Y las reglas de enrutamiento para la zona lan (totalmente accesible) son
config forwarding option src 'lan' option dest 'wan'config forwarding option src 'lan' option dest 'wan6'config forwarding option src 'wan6' option dest 'lan'
: Conectar los Clientes IPv6
Ahora que tiene su enrutador configurado, todo debería funcionar. Si lo hizo, la interfaz wifi de su computadora portátil ahora debería tener una dirección IPv6 global
ip -6 address show dev wlan0
Si vuelve vacía, debe habilitar IPv6 en su distribución. Si solo tiene una dirección local de enlace (fe80:: prefix), IPv6 está habilitado, pero su enrutador no está anunciando (problemas sospechosos de firewall con los paquetes de detección o mala configuración de dnsmasq). Si ves una dirección global, estás acabado. Ahora debería poder ir a https://testv6.com y obtener una puntuación de 10/10.

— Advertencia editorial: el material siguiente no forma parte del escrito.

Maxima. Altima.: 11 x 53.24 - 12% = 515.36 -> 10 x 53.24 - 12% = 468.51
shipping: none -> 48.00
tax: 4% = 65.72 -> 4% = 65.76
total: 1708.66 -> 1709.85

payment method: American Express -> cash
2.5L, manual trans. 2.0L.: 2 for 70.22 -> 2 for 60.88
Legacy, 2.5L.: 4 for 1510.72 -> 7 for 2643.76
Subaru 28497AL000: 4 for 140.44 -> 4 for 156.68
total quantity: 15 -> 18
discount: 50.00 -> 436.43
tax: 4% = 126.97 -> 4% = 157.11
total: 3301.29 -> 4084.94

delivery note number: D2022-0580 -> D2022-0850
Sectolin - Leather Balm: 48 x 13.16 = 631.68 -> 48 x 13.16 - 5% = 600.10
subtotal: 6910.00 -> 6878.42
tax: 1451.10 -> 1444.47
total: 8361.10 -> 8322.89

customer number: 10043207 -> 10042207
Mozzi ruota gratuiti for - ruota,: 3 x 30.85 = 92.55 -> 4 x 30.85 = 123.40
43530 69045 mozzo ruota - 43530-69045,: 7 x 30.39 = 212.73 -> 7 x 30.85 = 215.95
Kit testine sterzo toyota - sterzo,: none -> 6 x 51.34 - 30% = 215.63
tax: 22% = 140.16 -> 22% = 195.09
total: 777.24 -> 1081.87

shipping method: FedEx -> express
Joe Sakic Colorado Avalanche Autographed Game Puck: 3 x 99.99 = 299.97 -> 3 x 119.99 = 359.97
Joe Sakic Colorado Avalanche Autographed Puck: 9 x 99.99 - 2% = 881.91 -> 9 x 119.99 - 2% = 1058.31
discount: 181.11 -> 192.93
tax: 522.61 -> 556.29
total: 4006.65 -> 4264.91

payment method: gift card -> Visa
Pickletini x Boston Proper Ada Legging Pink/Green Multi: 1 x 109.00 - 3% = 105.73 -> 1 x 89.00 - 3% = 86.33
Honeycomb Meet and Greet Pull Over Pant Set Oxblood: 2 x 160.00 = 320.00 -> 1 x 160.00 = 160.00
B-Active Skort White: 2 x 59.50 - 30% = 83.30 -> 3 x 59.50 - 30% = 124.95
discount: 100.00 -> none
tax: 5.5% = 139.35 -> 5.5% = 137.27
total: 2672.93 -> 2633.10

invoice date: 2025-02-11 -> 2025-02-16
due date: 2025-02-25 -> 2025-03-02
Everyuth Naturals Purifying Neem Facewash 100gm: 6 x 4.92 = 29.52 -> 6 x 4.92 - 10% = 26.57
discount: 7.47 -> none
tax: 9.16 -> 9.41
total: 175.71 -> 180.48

La pieza final del rompecabezas es preferir su nueva conexión IPv6 cuando DNS ofrece una opción de direcciones IPv4 o IPv6. Todos los clientes Linux modernos deberían preferir IPv6 cuando estén disponibles si están conectados a una red de doble pila, así que intente try si hace ping, digamos, www.google.com y vea una dirección IPv6 que ha terminado. Si no, debe adentrarse en el turbio mundo del etiquetado de direcciones IPv6 (RFC 6724) y gai.conf.
Conclusión
Agregar IPv6 a la configuración existente de IPv4 no es actualmente una operación simple de conexión y conexión. Sin embargo, siempre que entienda un puñado de diferencias entre los dos protocolos, tampoco es un problema insuperable. También he pasado por alto muchos de los problemas que podría encontrar con su ISP. Algunas personas han informado que sus ISP solo entregan una dirección IPv6 sin delegación de prefijos, en cuyo caso creo que encontrar un nuevo ISP sería lo más sabio. Otros informan que el ISP solo delegará un prefijo /64, por lo que su opción aquí es ejecutar solo una subred (probablemente suficiente para muchas redes domésticas), o una subred mayor que /64 y prohibir SLAAC, que definitivamente no es una configuración recomendada. Sin embargo, siempre que su ISP sea razonable, esta publicación de blog debería ayudarlo a comenzar.